Provided information:
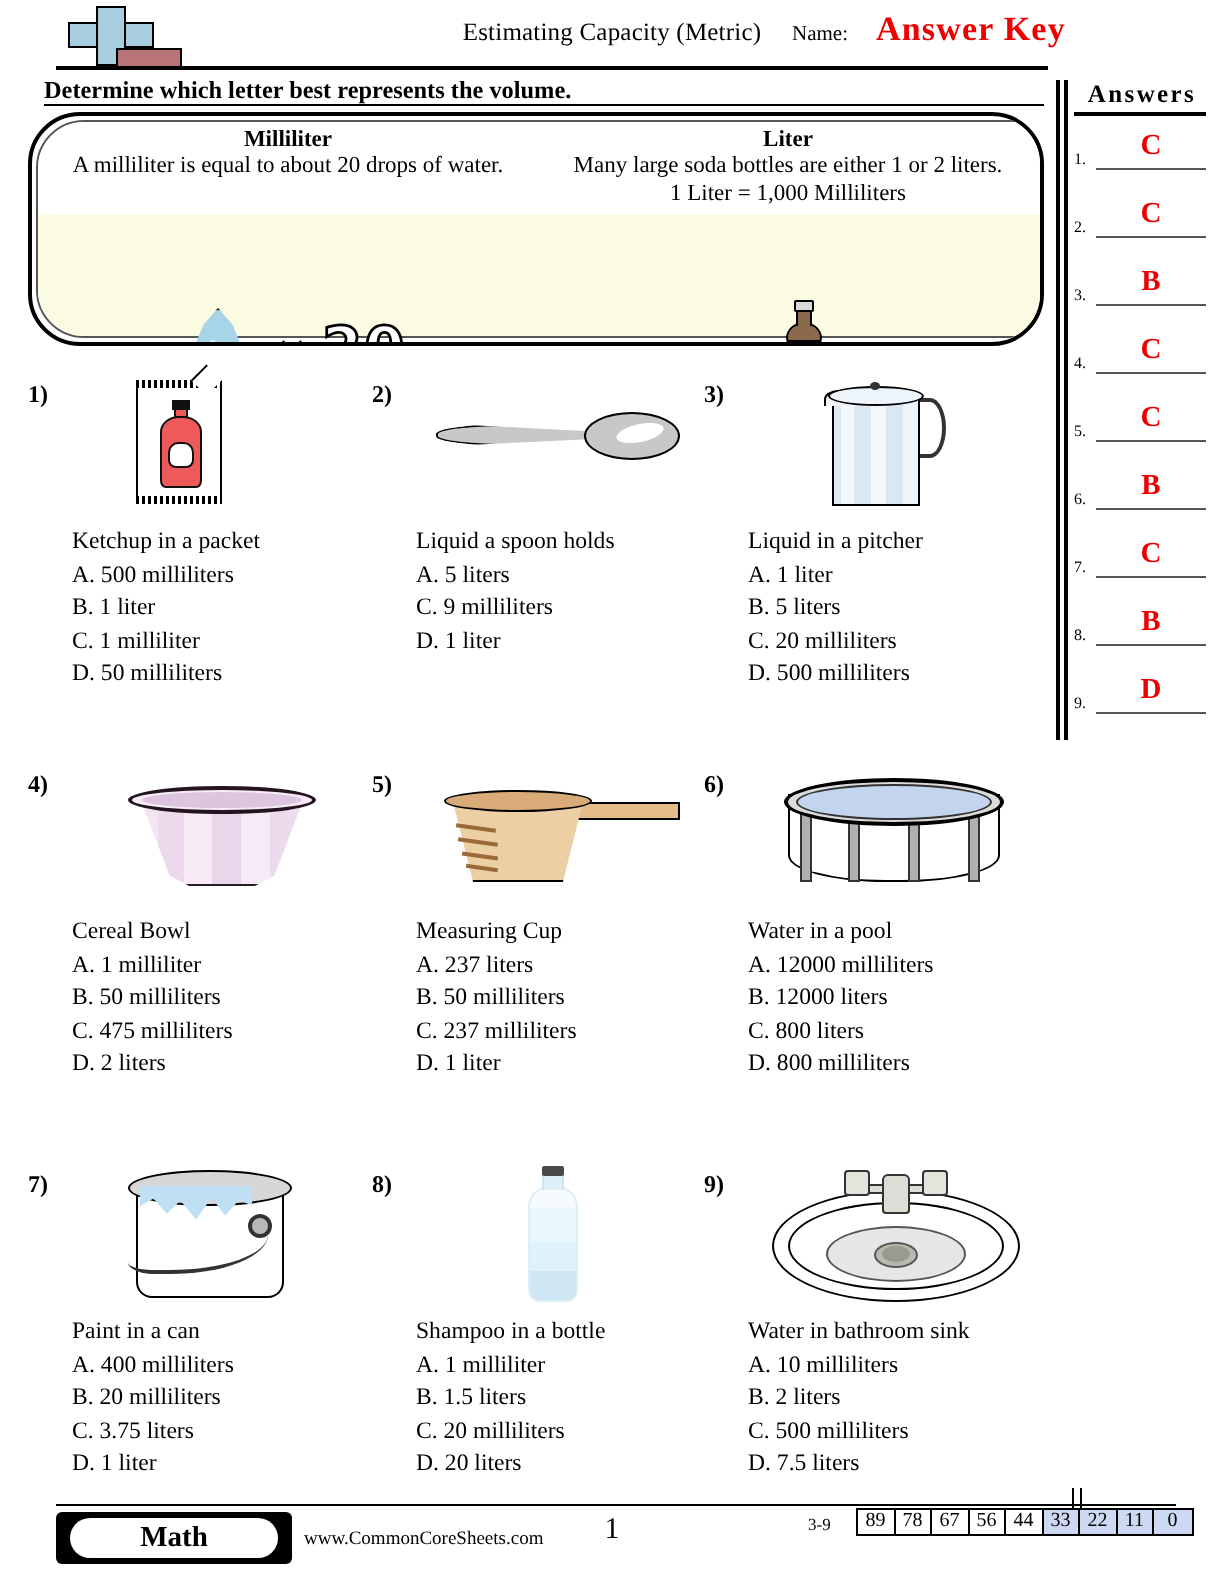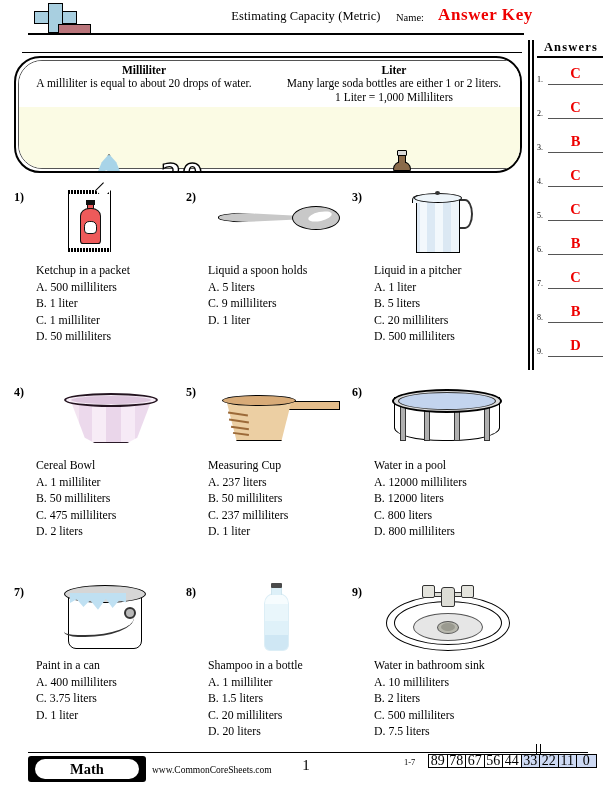--- a/index.html
+++ b/index.html
@@ -361,21 +361,21 @@
     position: absolute; left: 404px; top: 757px;
     font-size: 8.5px;
   }
   .scale {
     position: absolute; left: 428px; top: 754px;
     height: 14px; display: flex;
     border: 1px solid #000;
   }
   .scale .cell {
     width: 18.5px; height: 12px; line-height: 12px;
-    text-align: center; font-size: 14px;
+    text-align: center; font-size: 10px;
     border-right: 1px solid #000; background: #fff;
     font-family: "Liberation Serif", serif;
   }
   .scale .cell:last-child { border-right: none; }
   .scale .cell.hl { background: #cdd9f3; }
   .scale-tick {
     position: absolute; left: 536px; top: 744px; width: 1.4px; height: 10px;
     background: #000;
   }
   .scale-tick2 {
@@ -394,20 +394,21 @@
       <div class="plus-v"></div>
       <div class="plus-mid"></div>
       <div class="bar"></div>
     </div>
     <div class="header-title">Estimating Capacity (Metric)</div>
     <div class="name-label">Name:</div>
     <div class="answer-key">Answer Key</div>
     <div class="header-rule"></div>
   </div>
 
+  <div class="instruction">Determine which letter best represents the volume.</div>
   <div class="instr-rule"></div>
 
   <div class="ans-divider-a"></div>
   <div class="ans-divider-b"></div>
   <div class="ans-title">Answers</div>
   <div class="ans-title-rule"></div>
 
   <div class="ans-row" style="top:62px">
     <span class="ans-num">1.</span>
     <span class="ans-val">C</span>
@@ -615,20 +616,21 @@
         <div class="body"></div>
         <div class="top"></div>
         <div class="drip"></div>
         <div class="wire"></div>
         <div class="rivet"></div>
       </div>
     </div>
     <div class="q-text">
       <div class="q-prompt">Paint in a can</div>
       <div class="q-choice">A. 400 milliliters</div>
+      <div class="q-choice">B. 20 milliliters</div>
       <div class="q-choice">C. 3.75 liters</div>
       <div class="q-choice">D. 1 liter</div>
     </div>
   </div>
 
   <div class="q" style="left:186px; top:585px">
     <div class="q-num">8)</div>
     <div class="q-art">
       <div class="sham">
         <div class="body"></div>
@@ -669,21 +671,21 @@
       <div class="q-choice">D. 7.5 liters</div>
     </div>
   </div>
 
   <div class="footer-rule"></div>
   <div class="math-badge">
     <div class="oval">Math</div>
   </div>
   <div class="site-url">www.CommonCoreSheets.com</div>
   <div class="page-num">1</div>
-  <div class="scale-label">1-7</div>
+  <div class="scale-label">3-9</div>
   <div class="scale-tick"></div>
   <div class="scale-tick2"></div>
   <div class="scale">
     <div class="cell">89</div>
     <div class="cell">78</div>
     <div class="cell">67</div>
     <div class="cell">56</div>
     <div class="cell">44</div>
     <div class="cell hl">33</div>
     <div class="cell hl">22</div>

Exercise requirements:
Retype all the entries exactly; drop the pictures.

Result:
--- a/index.html
+++ b/index.html
@@ -361,21 +361,21 @@
     position: absolute; left: 404px; top: 757px;
     font-size: 8.5px;
   }
   .scale {
     position: absolute; left: 428px; top: 754px;
     height: 14px; display: flex;
     border: 1px solid #000;
   }
   .scale .cell {
     width: 18.5px; height: 12px; line-height: 12px;
-    text-align: center; font-size: 14px;
+    text-align: center; font-size: 10px;
     border-right: 1px solid #000; background: #fff;
     font-family: "Liberation Serif", serif;
   }
   .scale .cell:last-child { border-right: none; }
   .scale .cell.hl { background: #cdd9f3; }
   .scale-tick {
     position: absolute; left: 536px; top: 744px; width: 1.4px; height: 10px;
     background: #000;
   }
   .scale-tick2 {
@@ -394,20 +394,21 @@
       <div class="plus-v"></div>
       <div class="plus-mid"></div>
       <div class="bar"></div>
     </div>
     <div class="header-title">Estimating Capacity (Metric)</div>
     <div class="name-label">Name:</div>
     <div class="answer-key">Answer Key</div>
     <div class="header-rule"></div>
   </div>
 
+  <div class="instruction">Determine which letter best represents the volume.</div>
   <div class="instr-rule"></div>
 
   <div class="ans-divider-a"></div>
   <div class="ans-divider-b"></div>
   <div class="ans-title">Answers</div>
   <div class="ans-title-rule"></div>
 
   <div class="ans-row" style="top:62px">
     <span class="ans-num">1.</span>
     <span class="ans-val">C</span>
@@ -615,20 +616,21 @@
         <div class="body"></div>
         <div class="top"></div>
         <div class="drip"></div>
         <div class="wire"></div>
         <div class="rivet"></div>
       </div>
     </div>
     <div class="q-text">
       <div class="q-prompt">Paint in a can</div>
       <div class="q-choice">A. 400 milliliters</div>
+      <div class="q-choice">B. 20 milliliters</div>
       <div class="q-choice">C. 3.75 liters</div>
       <div class="q-choice">D. 1 liter</div>
     </div>
   </div>
 
   <div class="q" style="left:186px; top:585px">
     <div class="q-num">8)</div>
     <div class="q-art">
       <div class="sham">
         <div class="body"></div>
@@ -669,21 +671,21 @@
       <div class="q-choice">D. 7.5 liters</div>
     </div>
   </div>
 
   <div class="footer-rule"></div>
   <div class="math-badge">
     <div class="oval">Math</div>
   </div>
   <div class="site-url">www.CommonCoreSheets.com</div>
   <div class="page-num">1</div>
-  <div class="scale-label">1-7</div>
+  <div class="scale-label">3-9</div>
   <div class="scale-tick"></div>
   <div class="scale-tick2"></div>
   <div class="scale">
     <div class="cell">89</div>
     <div class="cell">78</div>
     <div class="cell">67</div>
     <div class="cell">56</div>
     <div class="cell">44</div>
     <div class="cell hl">33</div>
     <div class="cell hl">22</div>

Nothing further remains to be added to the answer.